**What is needed**
Extract, from the listing that follows, each line containing the word "none".

**Provided records**
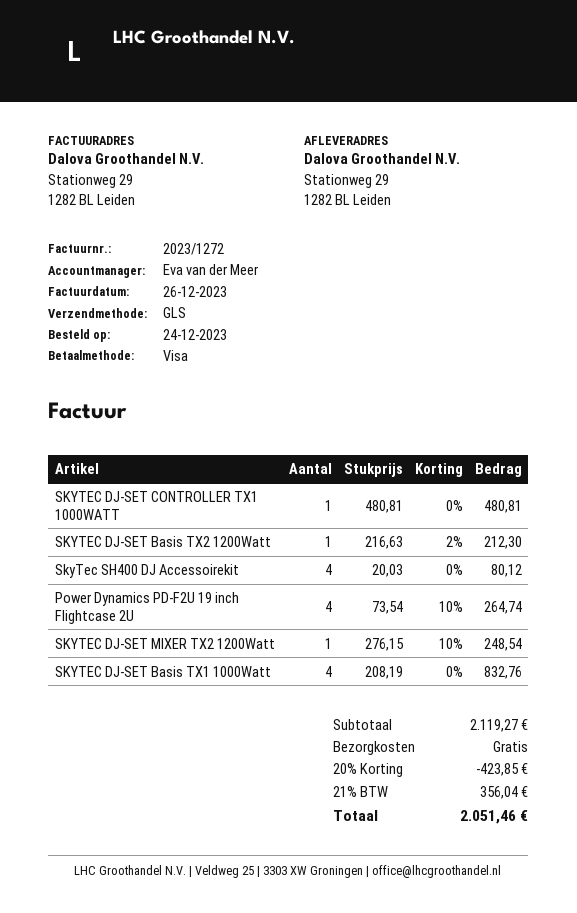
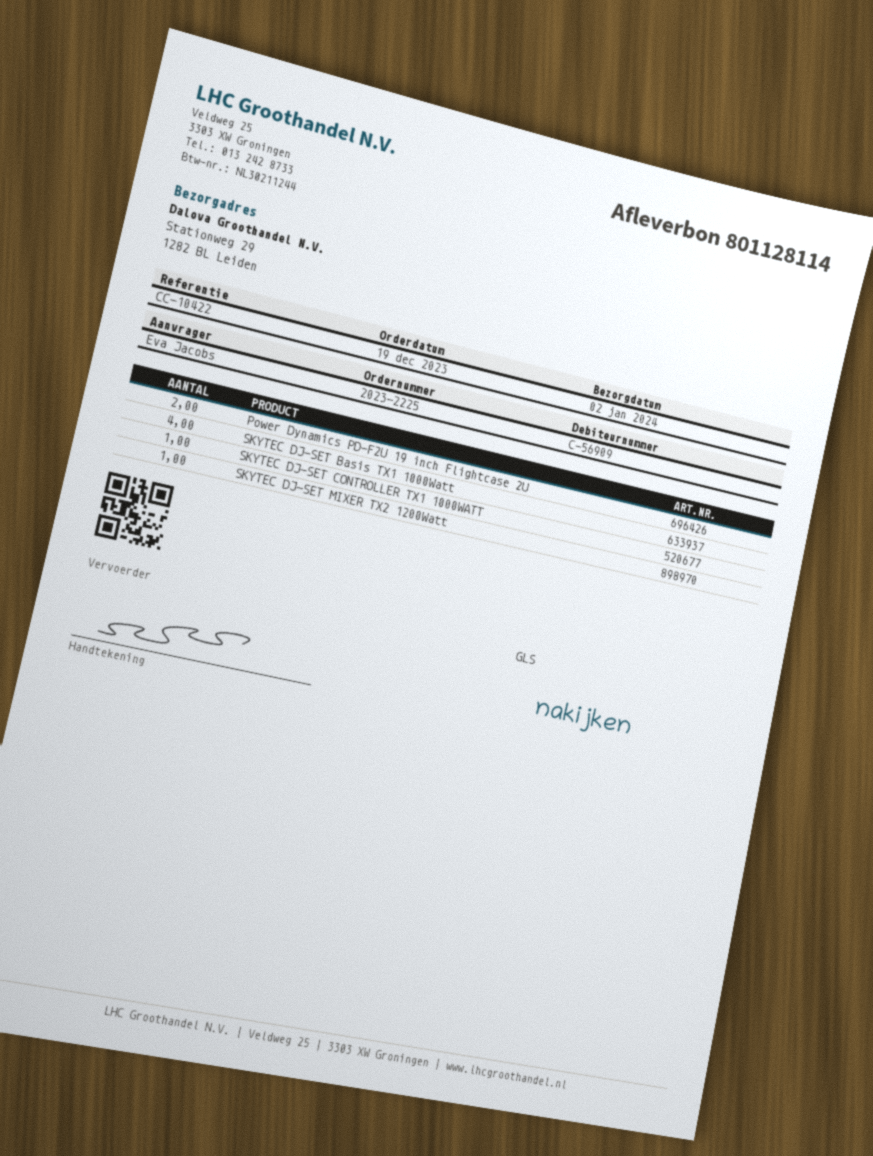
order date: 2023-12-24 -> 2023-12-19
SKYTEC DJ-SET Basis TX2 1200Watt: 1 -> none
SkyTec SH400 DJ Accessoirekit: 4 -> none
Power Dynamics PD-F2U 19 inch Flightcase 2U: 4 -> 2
--
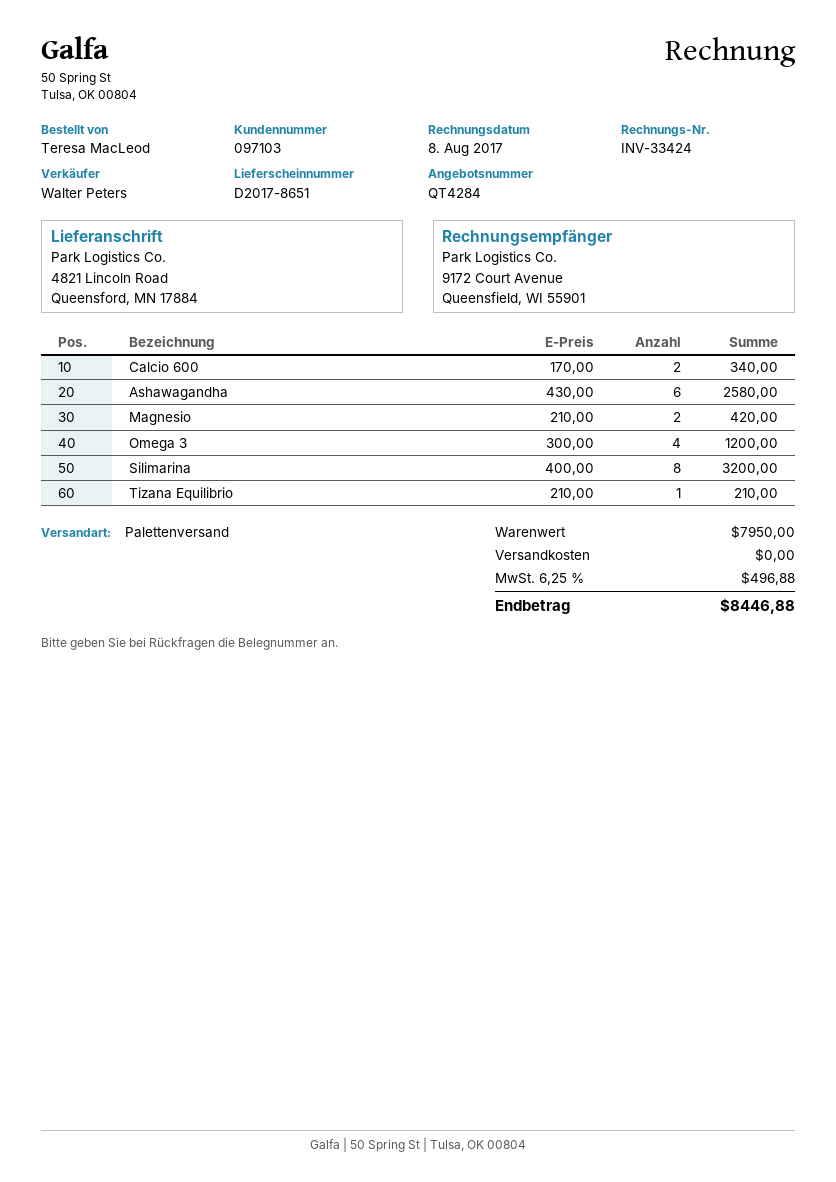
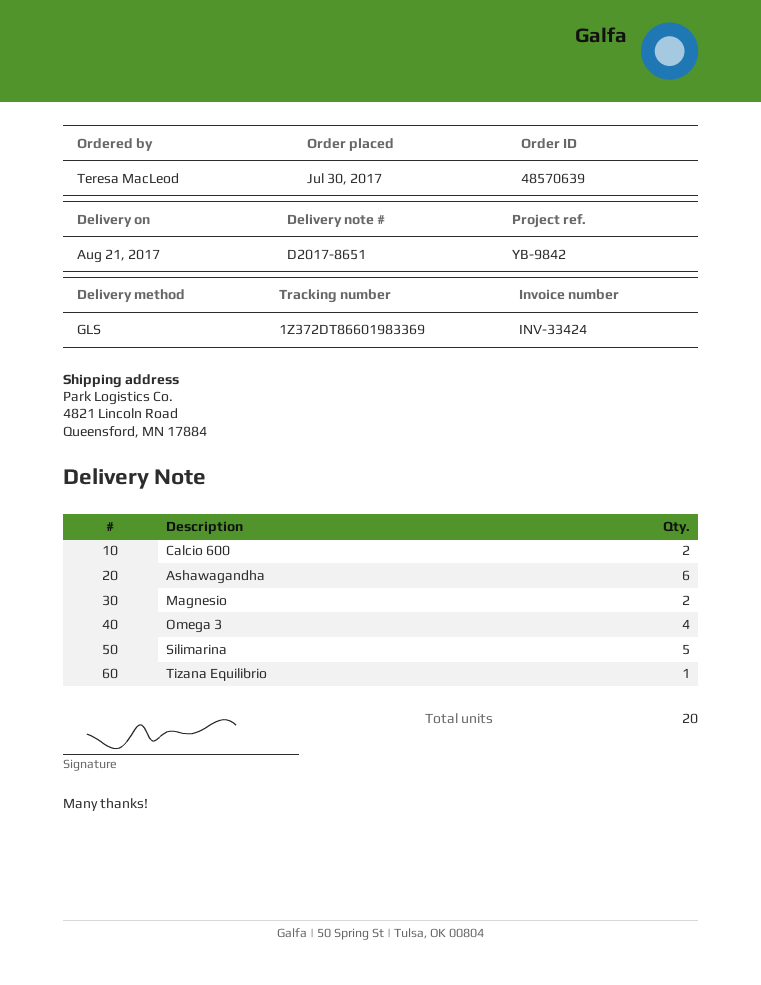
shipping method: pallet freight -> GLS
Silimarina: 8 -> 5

**Result**
SKYTEC DJ-SET Basis TX2 1200Watt: 1 -> none
SkyTec SH400 DJ Accessoirekit: 4 -> none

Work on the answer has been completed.